What you should do
From the records below, copy out exactly the lines from the one containing "(853, 350) none" to the one containing "(1033, 476) none", both included. Add nothing else.

Extracted information
════════════════════

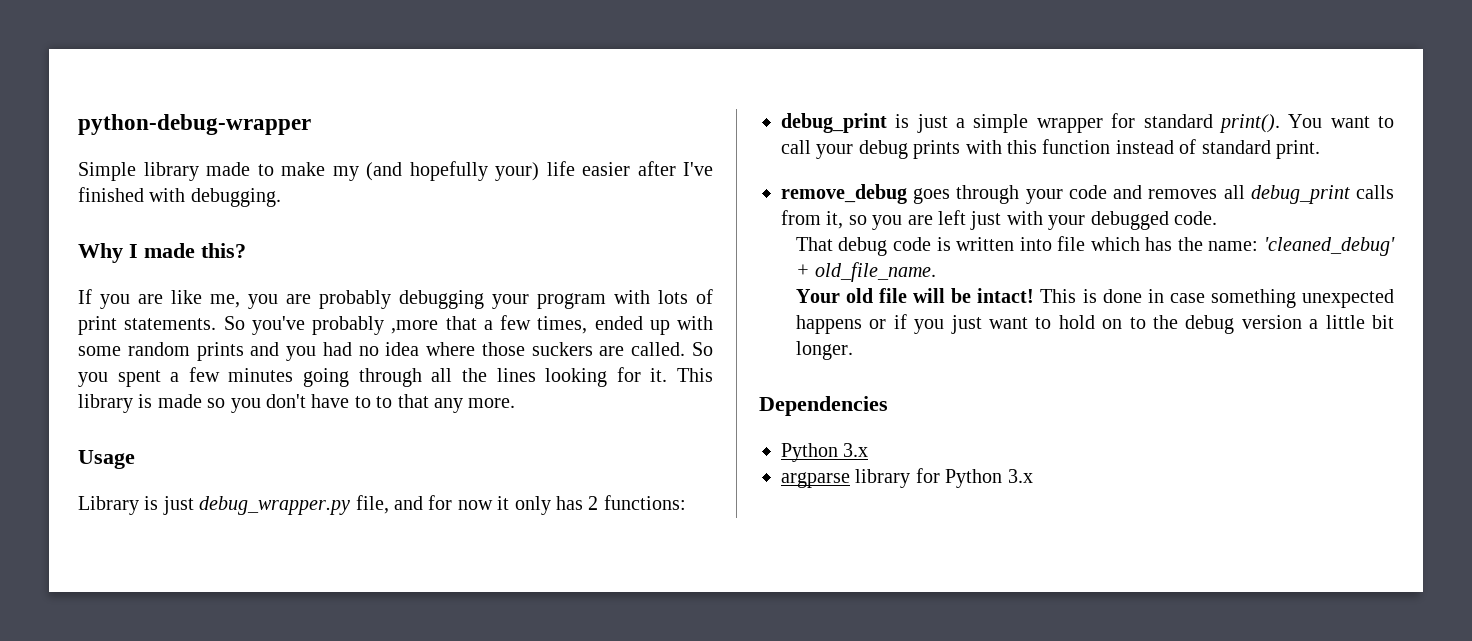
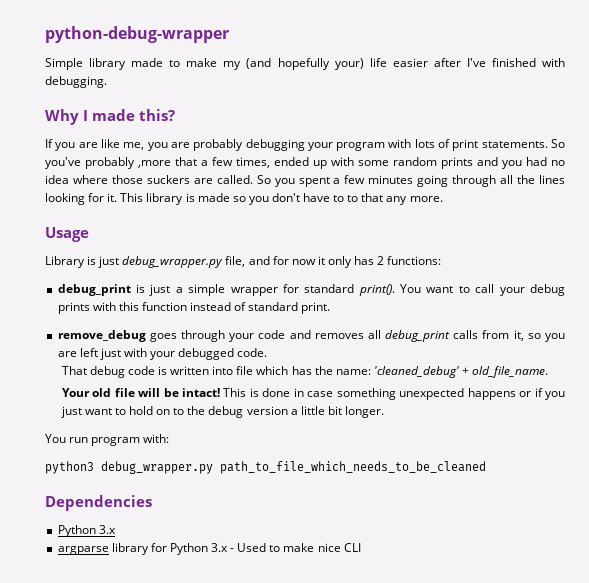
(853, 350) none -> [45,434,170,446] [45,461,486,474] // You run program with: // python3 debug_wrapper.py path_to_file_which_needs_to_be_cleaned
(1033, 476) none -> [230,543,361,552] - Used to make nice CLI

════════════════════

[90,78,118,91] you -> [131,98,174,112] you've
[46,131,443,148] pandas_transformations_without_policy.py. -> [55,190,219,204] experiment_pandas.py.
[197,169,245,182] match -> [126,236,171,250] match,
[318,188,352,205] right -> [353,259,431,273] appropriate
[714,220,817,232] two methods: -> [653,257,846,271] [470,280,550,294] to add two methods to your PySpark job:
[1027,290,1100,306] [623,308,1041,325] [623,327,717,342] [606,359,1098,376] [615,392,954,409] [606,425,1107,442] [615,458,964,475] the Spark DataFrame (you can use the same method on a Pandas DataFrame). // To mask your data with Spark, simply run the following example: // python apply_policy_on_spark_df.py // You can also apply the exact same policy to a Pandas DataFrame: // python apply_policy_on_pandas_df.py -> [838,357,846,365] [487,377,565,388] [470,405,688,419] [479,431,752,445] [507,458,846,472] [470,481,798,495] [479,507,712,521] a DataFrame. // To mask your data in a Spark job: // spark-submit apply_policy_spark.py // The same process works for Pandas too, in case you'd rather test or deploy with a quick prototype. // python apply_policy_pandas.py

════════════════════

Answer to the exercise
(853, 350) none -> [45,434,170,446] [45,461,486,474] // You run program with: // python3 debug_wrapper.py path_to_file_which_needs_to_be_cleaned
(1033, 476) none -> [230,543,361,552] - Used to make nice CLI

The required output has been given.